Here's a link for the software, if you're curious:
I used Stop Motion Pro on my Windows PC for years. It was very good, and did everything I needed, including being able to shoot 2 sets of images for Frontlight-Backlight and for stereo 3d. But they were never able to release a native Mac OSX version. I had used a Mac G5 at work for post production, and when I left I bought a Mac Pro (2008) to use with After Effects/TV Paint/Final Cut Pro. I kept using the PC and Stop Motion Pro in the studio for my frame grabbing, but eventually it died, so I moved my Mac into the studio and used Dragonframe, and got a later iMac for post production and internet. Both do much the same things and I am happy with either one, but I only have Macs now so I use the software that runs on OSX.
I never used the latest version of StopMotion Pro, Eclipse, I had the first version and up to the one before Eclipse came out.

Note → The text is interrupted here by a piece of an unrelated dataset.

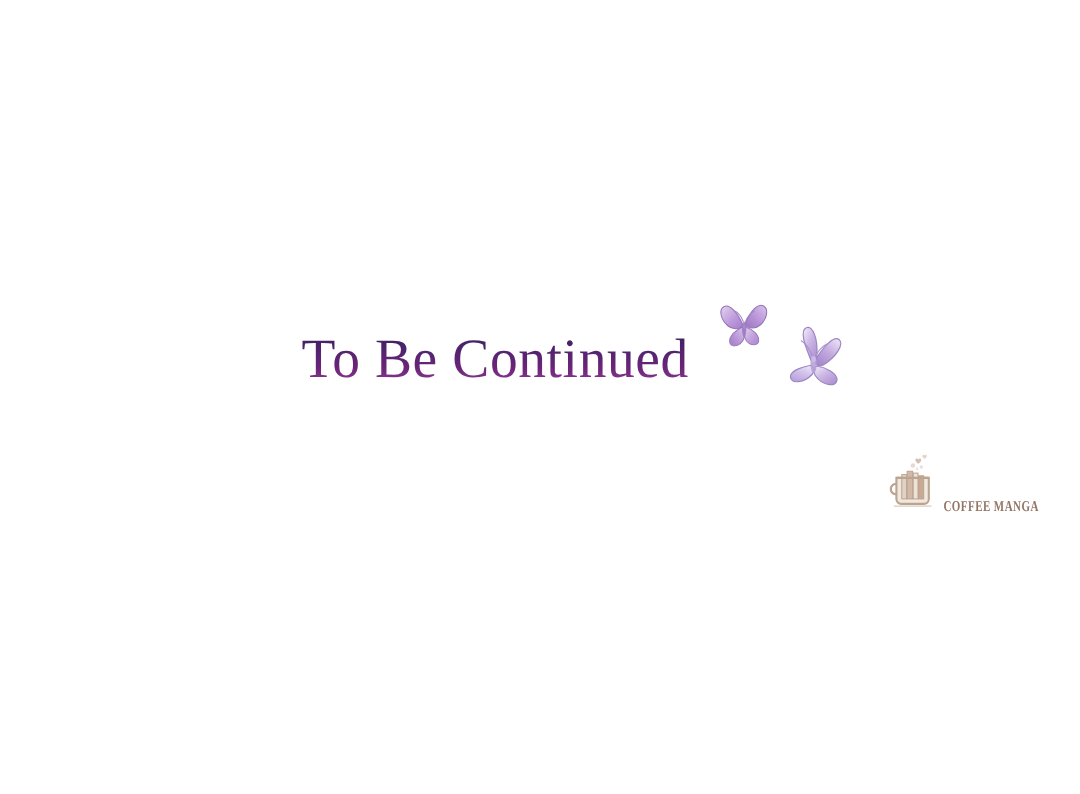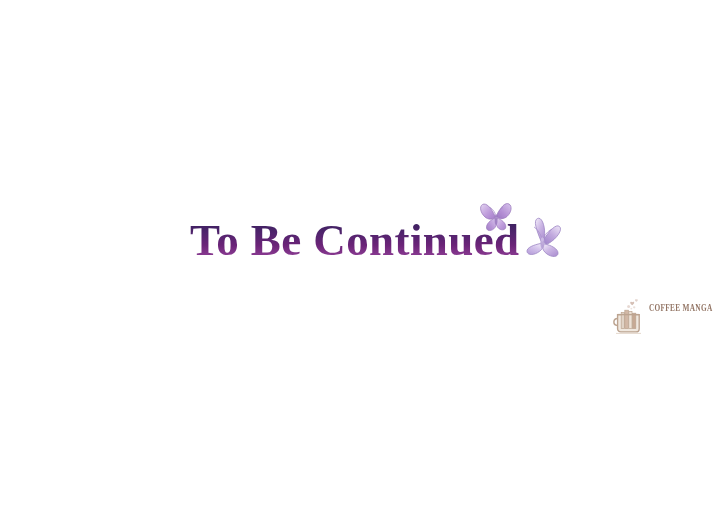"To Be Continued" .tbc-text { font-size: 45px -> 37px; font-weight: 700 -> 400; left: 190px -> 201px }
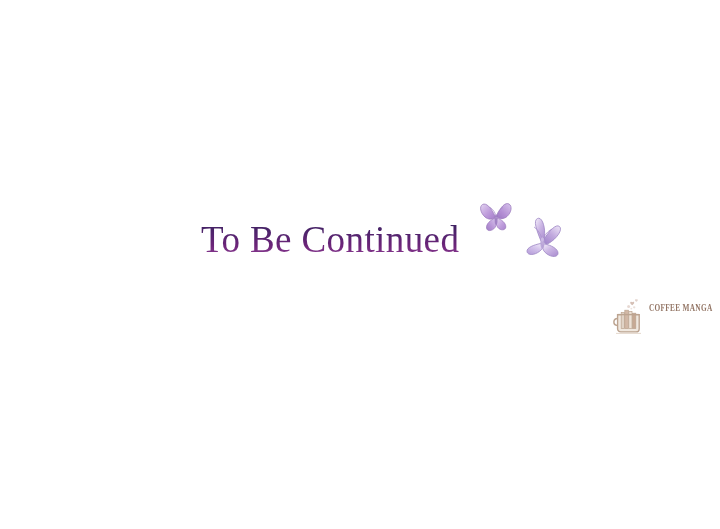"COFFEE MANGA" .watermark { align-items: flex-start -> flex-end; left: 610px -> 590px }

So I can't say if it is very different to use. I don't know if it has the lighting and motion control functions that DF has, but I never use those anyway so it wasn't an issue. But my feeling is that SMP is no longer able to afford to do as many updates, as it has lost most of its market share. I know the guys who developed it are no longer working full time on SMP as they were for a while, they have day jobs and just do it as a sideline. Dragonframe has become industry standard.
I looked at the website, and I see they are keeping up pretty well with support for newer Canon DSLR models, including the R series mirrorless cameras.
There is firmware for the R and RP that gives a much higher resolution live view (1920 x 1280), which I would benefit from when doing very small moves. (My EOS 7d manages 1056 x 704 which is better than many.) I know the firmware works with DF, Canon even mentions it, which is surprising. Camera makers are mostly unaware of how stop motion animators use their still cameras. I think that indicates how much DF has become the industry standard. The firmware may work with SMP too, but I don't know.
This is extremely helpful; thank you so much for elaborating and giving me the lay of the land when it comes to the details. I'll be using a Nikon for capturing frames (a gift from a family member), and admittedly, since I am only a beginner I am not entirely familiar with much of the terminology you are using. However, I'm confident that as I gain experience, this will most certainly come in handy. The University I'm going to listed Stop Motion Pro as the software their labs came equipped with, so I wanted to get an idea if I should begin practicing with the program, or go with Dragonframe. Again, thank you so much for the information; I will most certainly apply it the best I can as I move forward.
I had a conversation going with Poul at Stop Motion Pro if it would be possible to buy a national wide licens for use at schools in Denmark. And we went quite far with it. I made a UI incorporating the logo of the Danish film institute, but the project was put down, others went with the cultural funds.
But later I learned that Poul succeeded to sell a country wide license to schools in New Zealand so some good came out of the efforts after all :)
I liked SMP and I wonder if Poul actually bought magpie pro from Miquel Grinberg the lipsync software is very much the same. I can recommend that!
But if you're in doubt of what to buy - you could give Tahoma2D a chance it's freeware. And can do everything you need to begin with!! And a hell lot more....
Requires a canon DSLR - so put the money in camera, lens and lights for a start.